Yeah hot air rise.. You got that right, but why then temperature decrease if altitude increase?

Because the air expand, to do it needs to push the other air around, it needs energy so release heat. Its gaining potential energy, so it lose heat and kinetic, when goes down, it lose potential energy and gains heat. But pressure or gravity by it self is not a source of energy/heat.

And the atmosphere does not escape to space, it has a ceiling limited by gravity!

The only heat that goes out is radiation.

And the energy Jupiter is producing purely from pressure is considerable. Here's some extremely boring math: Earth is one-fifth as far away from the Sun as Jupiter is. One-fifth times one fifth is four percent. So per unit surface area, Jupiter gets four percent of the solar energy Earth does......BUT......Jupiter has more than a hundred times the surface area facing the Sun! Four percent times a hundred is four hundred percent. As I pointed out WITH A SOURCE, Jupiter is producing more heat from internal pressure than it's receiving from the Sun--and it's getting FOUR TIMES as much heat from the Sun than Earth is! That's a lot.

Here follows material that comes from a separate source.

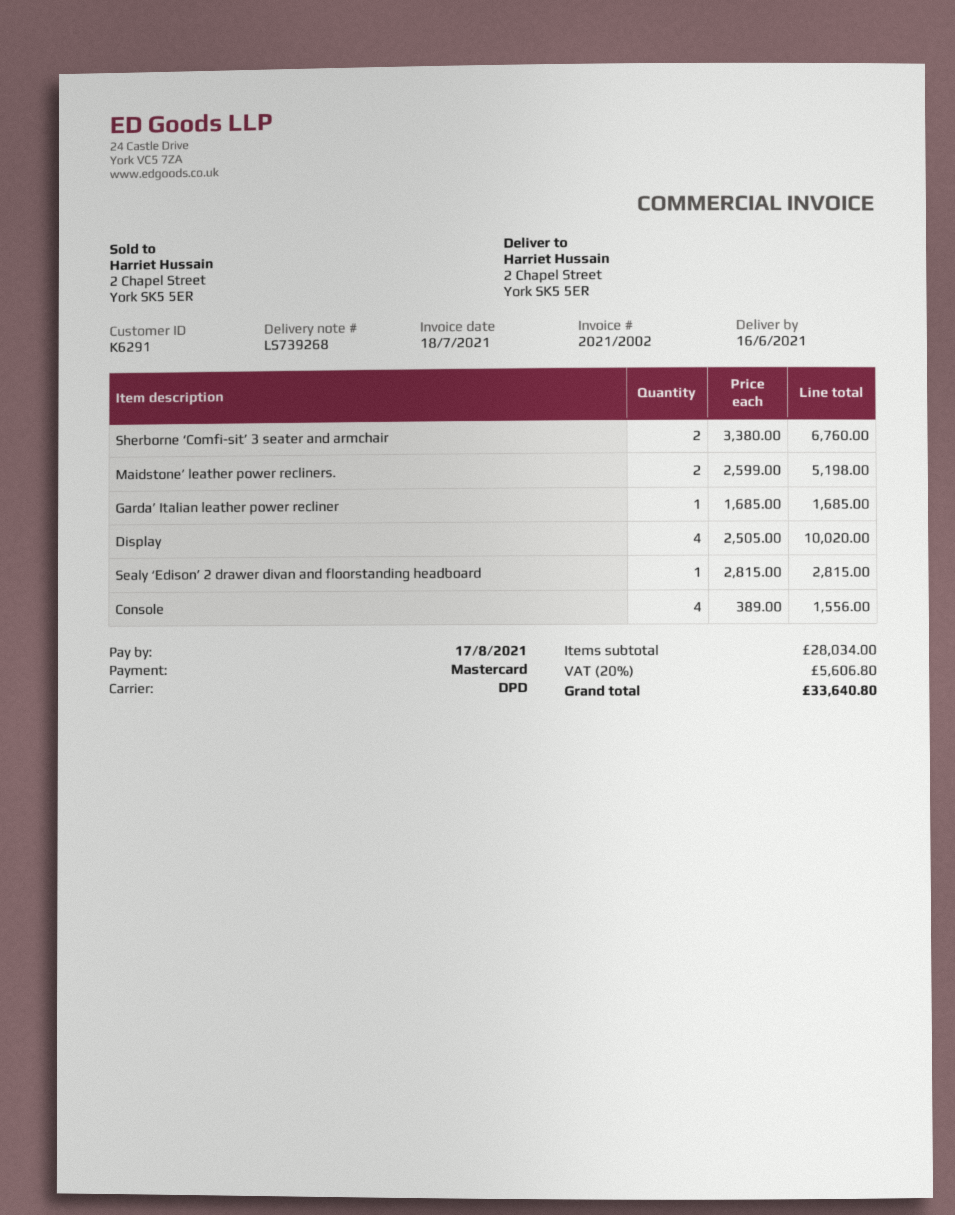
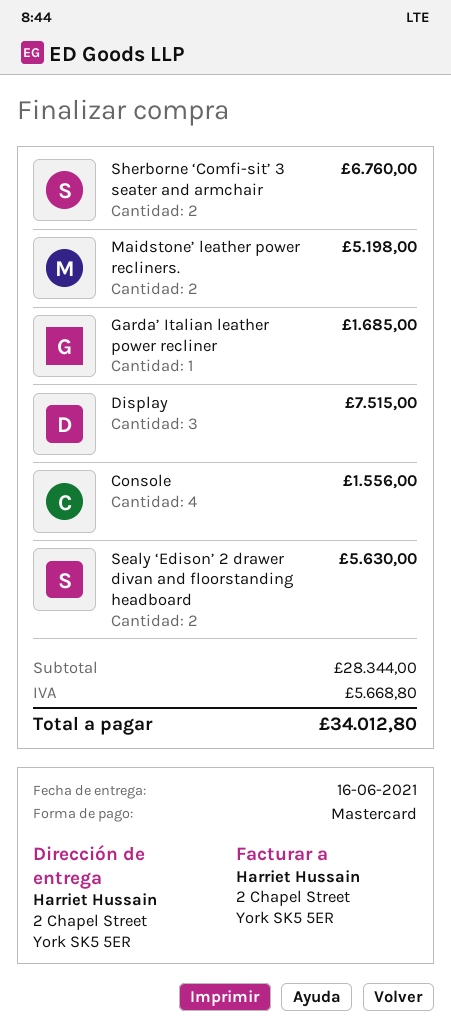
Display: 4 for 10020.00 -> 3 for 7515.00
Sealy ‘Edison’ 2 drawer divan and floorstanding headboard: 1 for 2815.00 -> 2 for 5630.00
subtotal: 28034.00 -> 28344.00
tax: 5606.80 -> 5668.80
total: 33640.80 -> 34012.80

Again.. try to speak with property.. Pressure in this case is not a source of energy, neither gravity.

The only energy here is potential energy. Once the gas shrinks, produce heat, but never will expand again, never. This process takes time because when it shrinks, produce heat, this produce a counter force which stop the shrinks, until this heat is radiated to space, then it shrinks again.

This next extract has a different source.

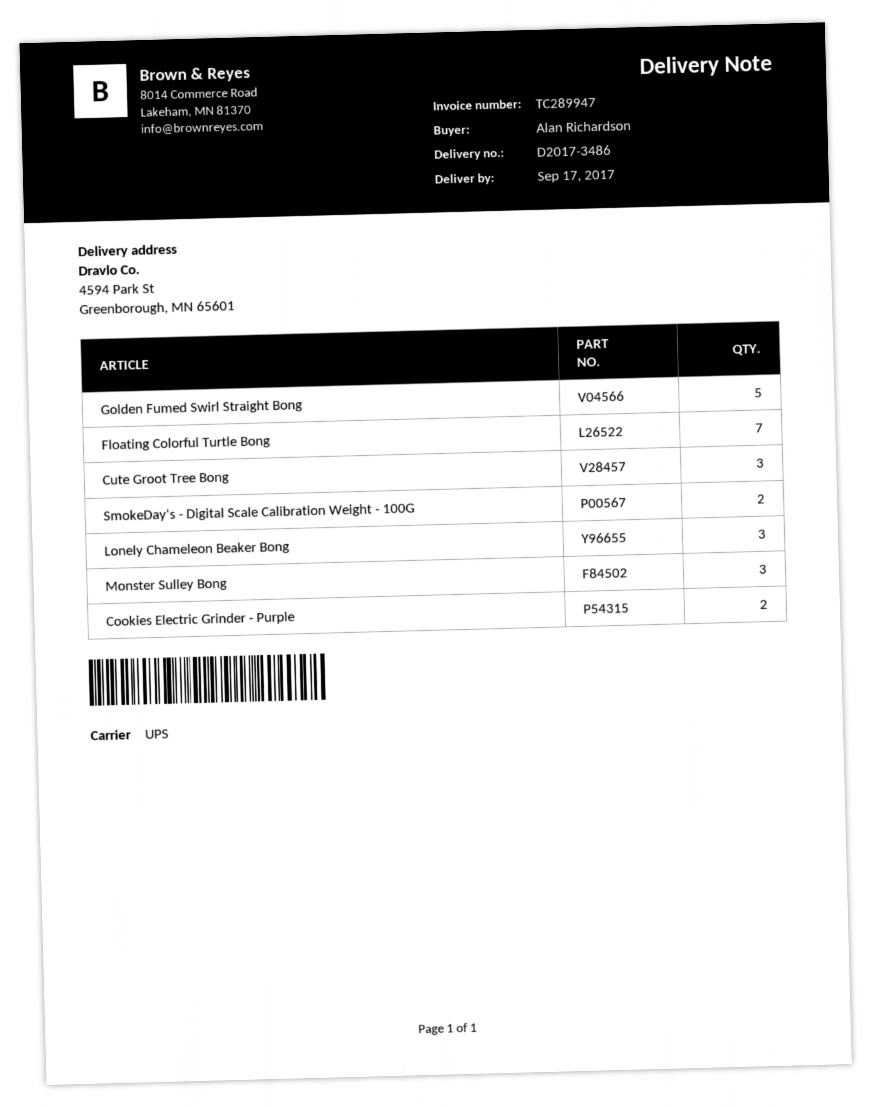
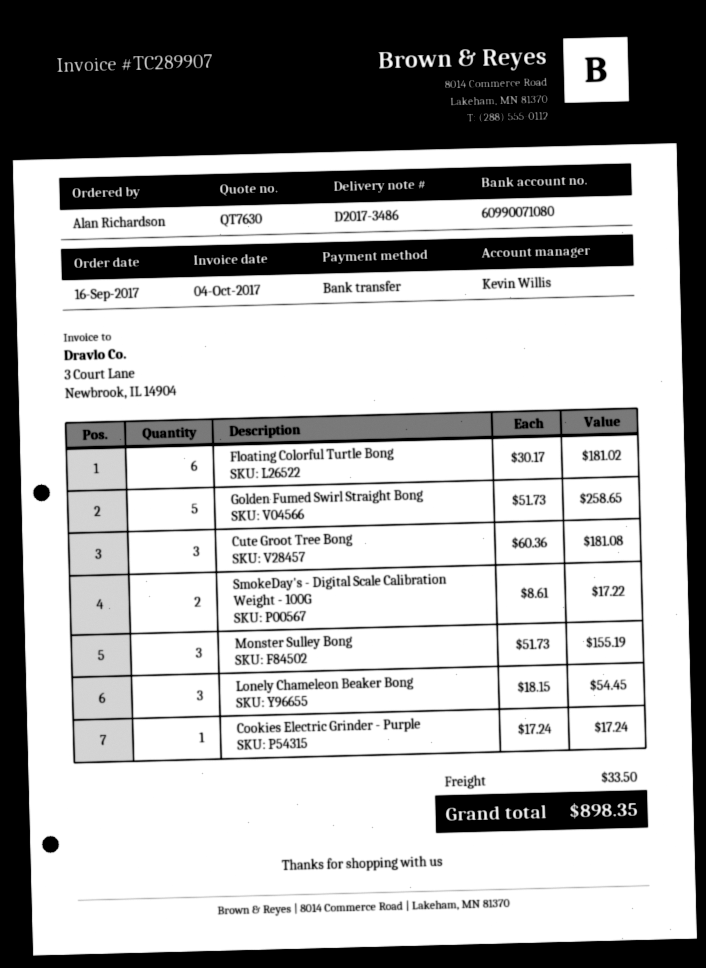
invoice number: TC289947 -> TC289907
Floating Colorful Turtle Bong: 7 -> 6
Cookies Electric Grinder - Purple: 2 -> 1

The cycle is not what causes the heat. It's the pressure itself. The planet's interior is simply oscillating around the stable point. Which helps answer one of your other questions further down. (Your argument that pressure doesn't increase temperature is a direct contradiction of the Ideal Gas Law. I'm not buying it.)

Ok.. hold that thought then.. lets see the opinion of your thermodynamics teacher.

Wrong. Greenhouse gases don't know which way is in or out; they reflect equally in all directions. It's estimated Earth's atmosphere reflects about thirty percent of the Sun's energy back into space before it ever hits the surface. That's the only reason the Earth's surface doesn't reach the boiling point of water during the day (the Moon, with no atmosphere, does!)

... but the incomming radiation from the sun has not the same spectrum than when bounce on the ground or against the atmosphere.

When it bounce does it at long wave IR, when it comes from the sun does it with UV, Visible light and high IR frequencies.

Which greenhouse gases are not very good blocking... But when it tries to go out with a longer wave, then it gets blocked. Because that is what a greenhouse gas does! It block low IR frequencies.. Take a look to the venus energy budget graphic, 16000w/m2 leaves the ground, and only 163 w/m2 goes out.

But from the incoming sun radiation, from 653 w/m2. 163 achieve to pass, which mostly is bloqued by sulfuric acid, not greenhouse gases.

So if you were right, from those 653 w/m2, only 0.1 would achieve to pass.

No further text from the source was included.